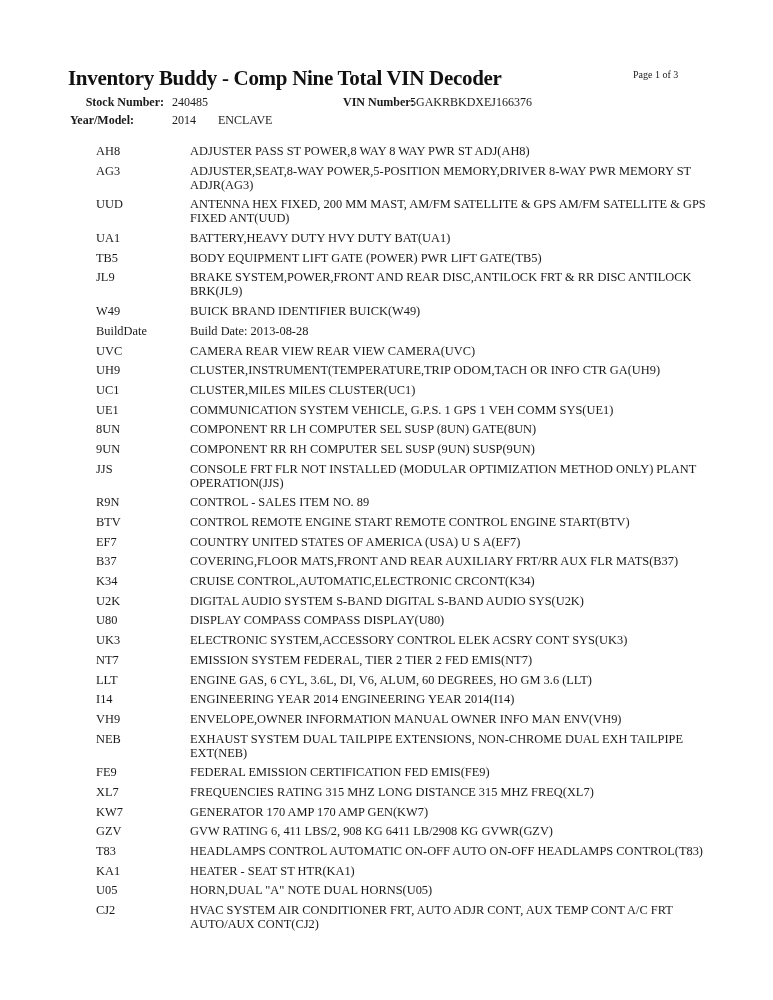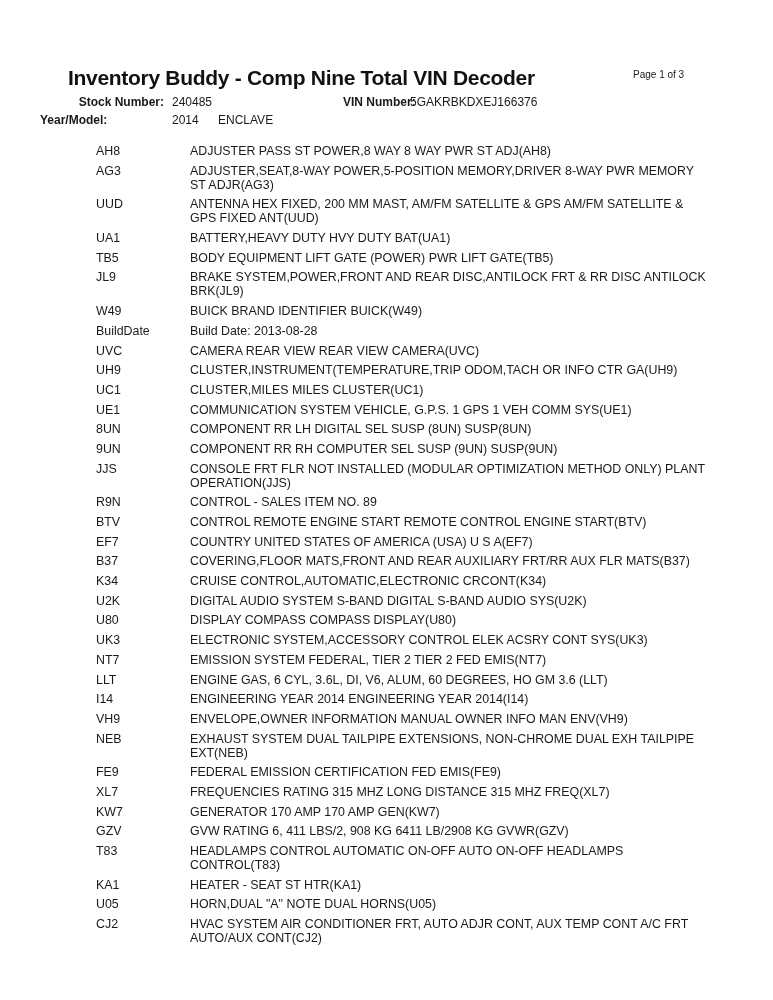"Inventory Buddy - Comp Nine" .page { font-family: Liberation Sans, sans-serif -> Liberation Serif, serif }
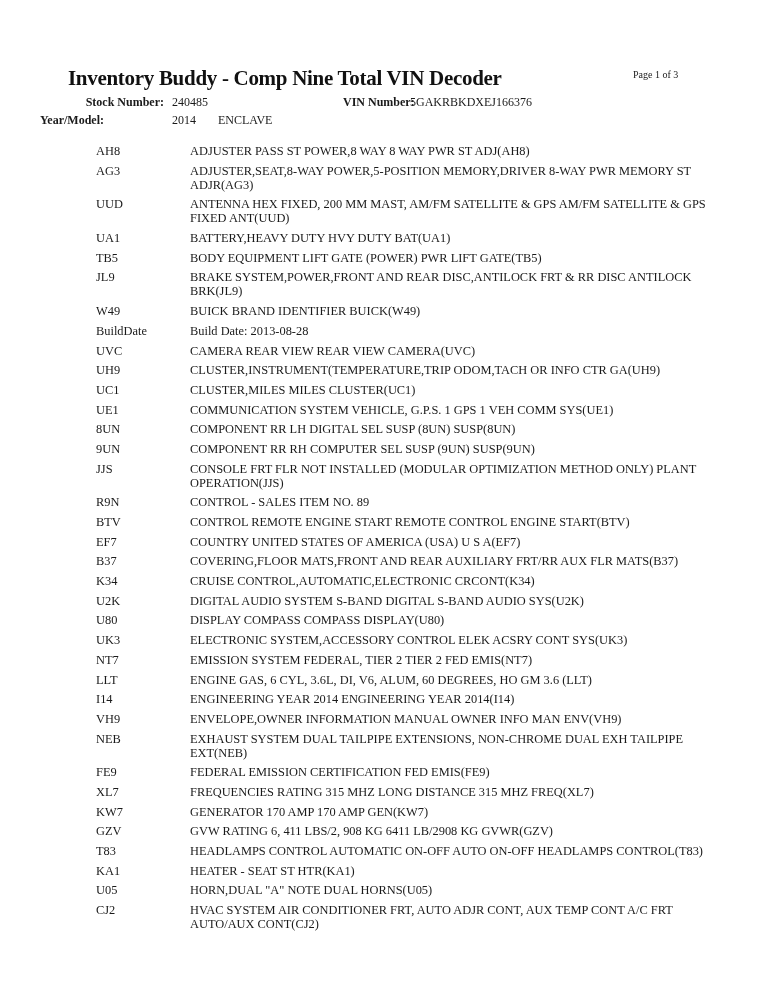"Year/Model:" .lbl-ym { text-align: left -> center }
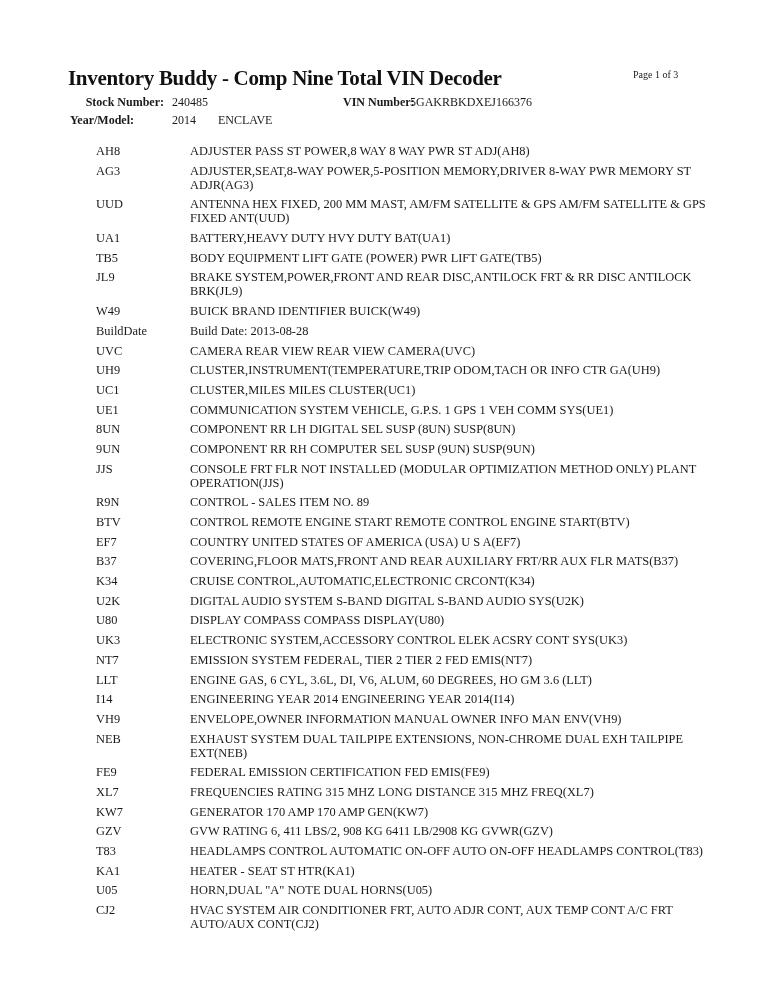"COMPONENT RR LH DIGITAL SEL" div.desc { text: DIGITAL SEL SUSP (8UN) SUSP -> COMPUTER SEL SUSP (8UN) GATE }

# # # # # # #

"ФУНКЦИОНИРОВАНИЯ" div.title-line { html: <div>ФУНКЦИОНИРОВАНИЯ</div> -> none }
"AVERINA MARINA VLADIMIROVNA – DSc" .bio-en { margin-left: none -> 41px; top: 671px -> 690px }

# # # # # # #

_Requirement_
Your answer must be everything above from the line with "Buddy - Comp" down to the line with "RR LH DIGITAL", word for word, and no pictures.

_Response to this task_
"Inventory Buddy - Comp Nine" .page { font-family: Liberation Sans, sans-serif -> Liberation Serif, serif }
"Year/Model:" .lbl-ym { text-align: left -> center }
"COMPONENT RR LH DIGITAL SEL" div.desc { text: DIGITAL SEL SUSP (8UN) SUSP -> COMPUTER SEL SUSP (8UN) GATE }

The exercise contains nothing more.